* _Your objective_: Which of the lines below contain the string "formula"? Copy each one.

* _Information provided_:
┌──
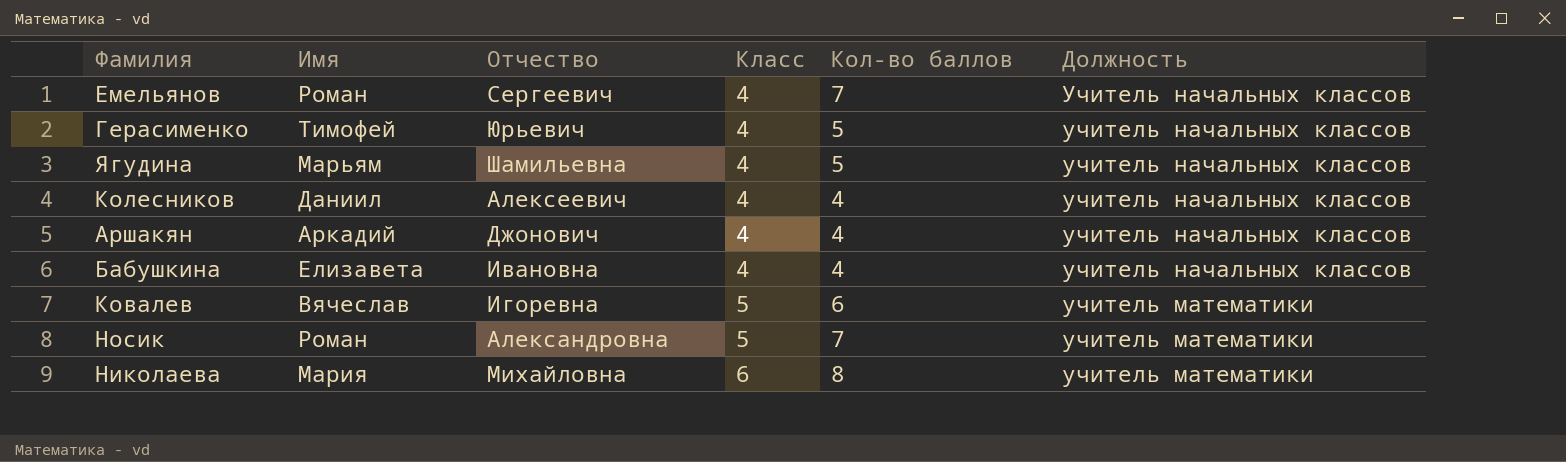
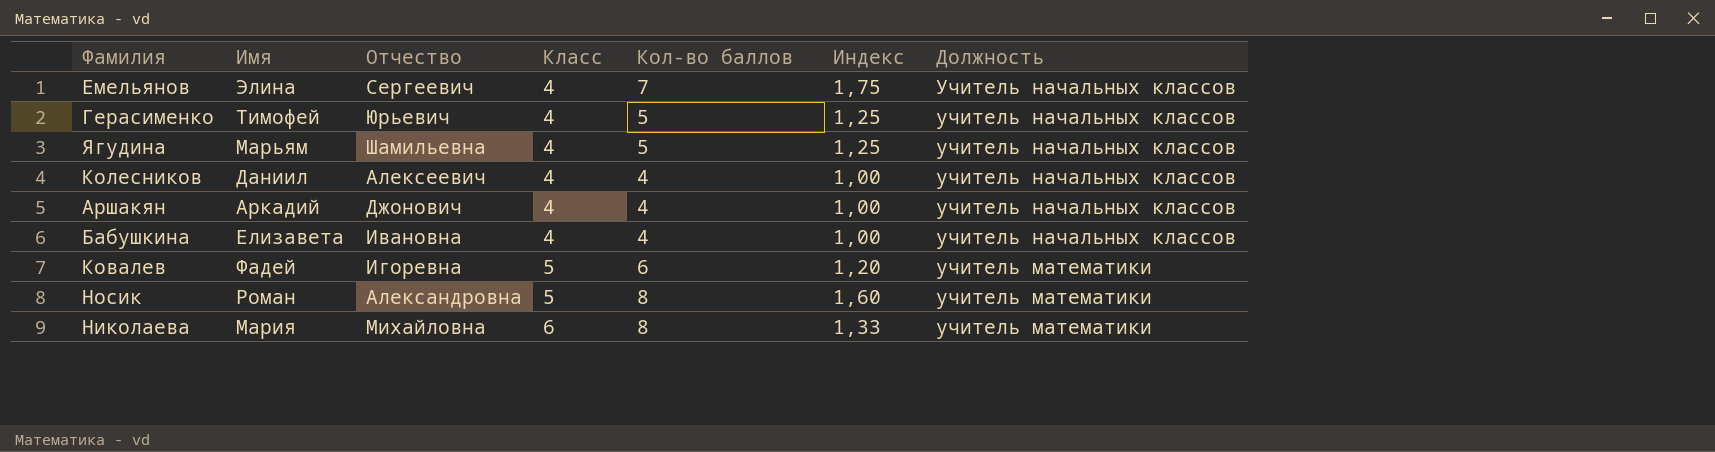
column Индекс | formula: none -> [Кол-во баллов] / [Класс]
Емельянов | Имя: Роман -> Элина
Ковалев | Имя: Вячеслав -> Фадей
Носик | Кол-во баллов: 7 -> 8

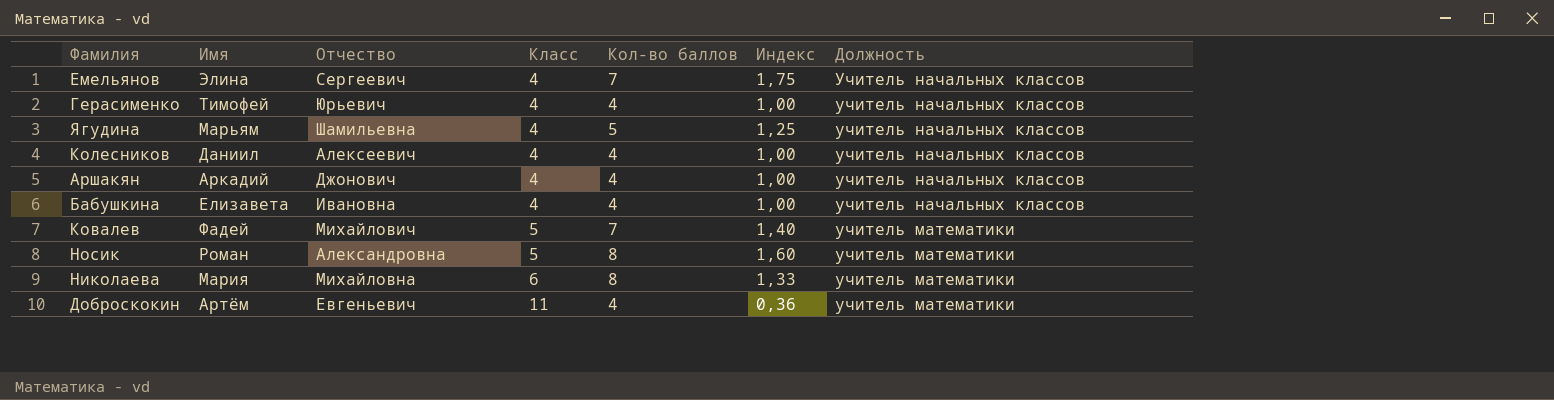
Герасименко | Кол-во баллов: 5 -> 4
Герасименко | Индекс: 1,25 -> 1,00
Ковалев | Отчество: Игоревна -> Михайлович
Ковалев | Кол-во баллов: 6 -> 7
Ковалев | Индекс: 1,20 -> 1,40
row Доброскокин: none -> Артём | Евгеньевич | 11 | 4 | 0,36 | учитель математики

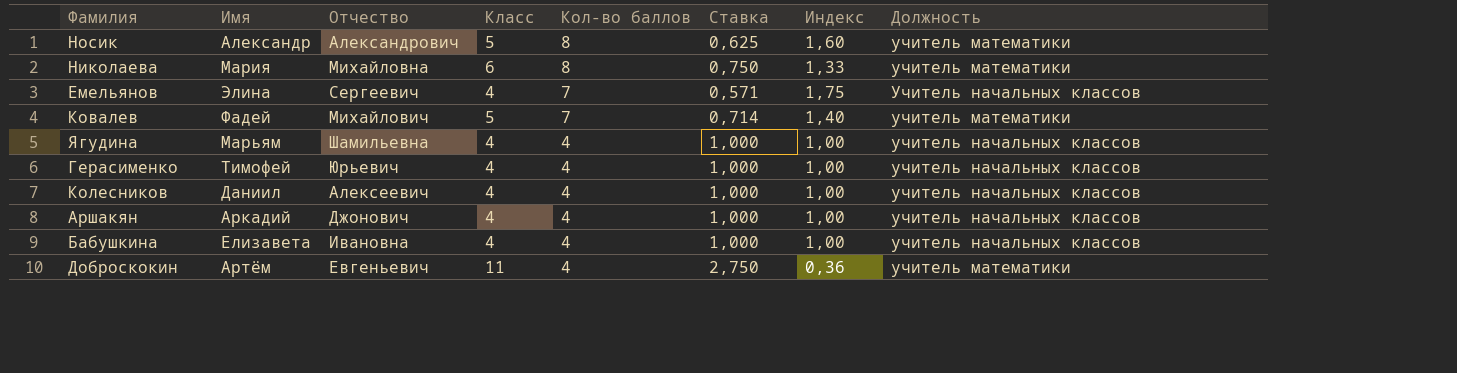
row order: Класс ascending -> Кол-во баллов descending
column Ставка | formula: none -> [Класс] / [Кол-во баллов]
Носик | Имя: Роман -> Александр
Носик | Отчество: Александровна -> Александрович
Ягудина | Кол-во баллов: 5 -> 4
Ягудина | Индекс: 1,25 -> 1,00

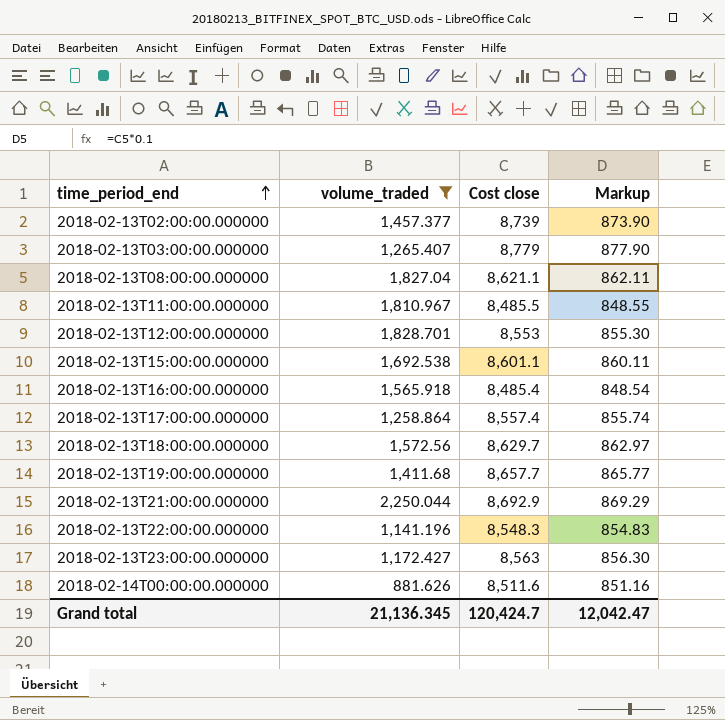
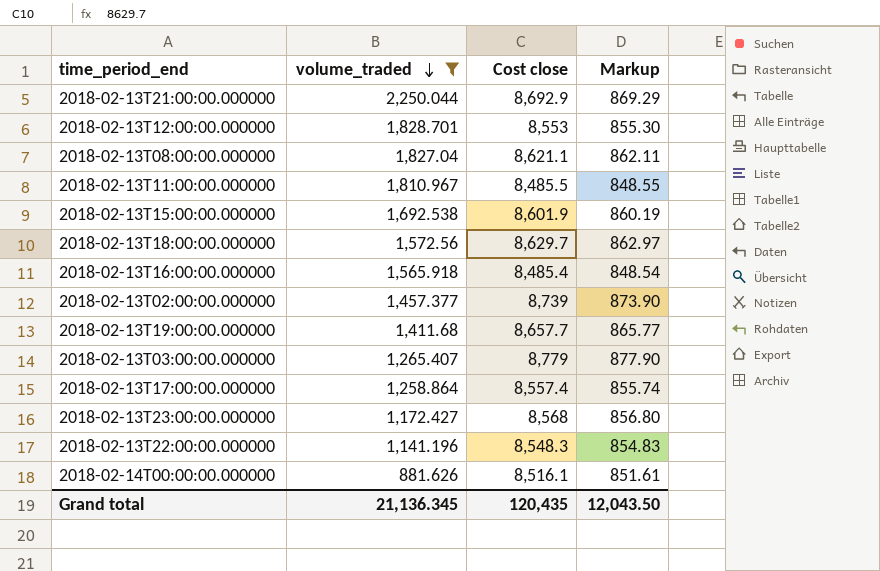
row order: time_period_end ascending -> volume_traded descending
2018-02-13T15:00:00.000000 | Cost close: 8,601.1 -> 8,601.9
2018-02-13T15:00:00.000000 | Markup: 860.11 -> 860.19
2018-02-13T23:00:00.000000 | Cost close: 8,563 -> 8,568
2018-02-13T23:00:00.000000 | Markup: 856.30 -> 856.80
2018-02-14T00:00:00.000000 | Cost close: 8,511.6 -> 8,516.1
2018-02-14T00:00:00.000000 | Markup: 851.16 -> 851.61
Grand total | Cost close: 120,424.7 -> 120,435
Grand total | Markup: 12,042.47 -> 12,043.50

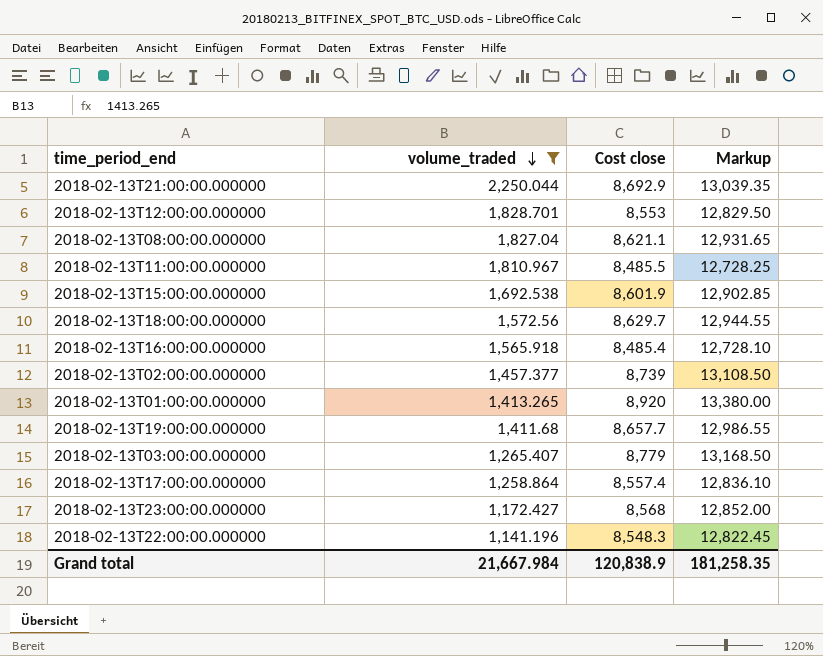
column Markup | formula: [Cost close] * 0.1 -> [Cost close] * 1.5
row 2018-02-14T00:00:00.000000: 881.626 | 8,516.1 | 851.61 -> none
row 2018-02-13T01:00:00.000000: none -> 1,413.265 | 8,920 | 13,380.00
Grand total | volume_traded: 21,136.345 -> 21,667.984
Grand total | Cost close: 120,435 -> 120,838.9
Grand total | Markup: 12,043.50 -> 181,258.35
└──
* _Exercise solution_:
column Индекс | formula: none -> [Кол-во баллов] / [Класс]
column Ставка | formula: none -> [Класс] / [Кол-во баллов]
column Markup | formula: [Cost close] * 0.1 -> [Cost close] * 1.5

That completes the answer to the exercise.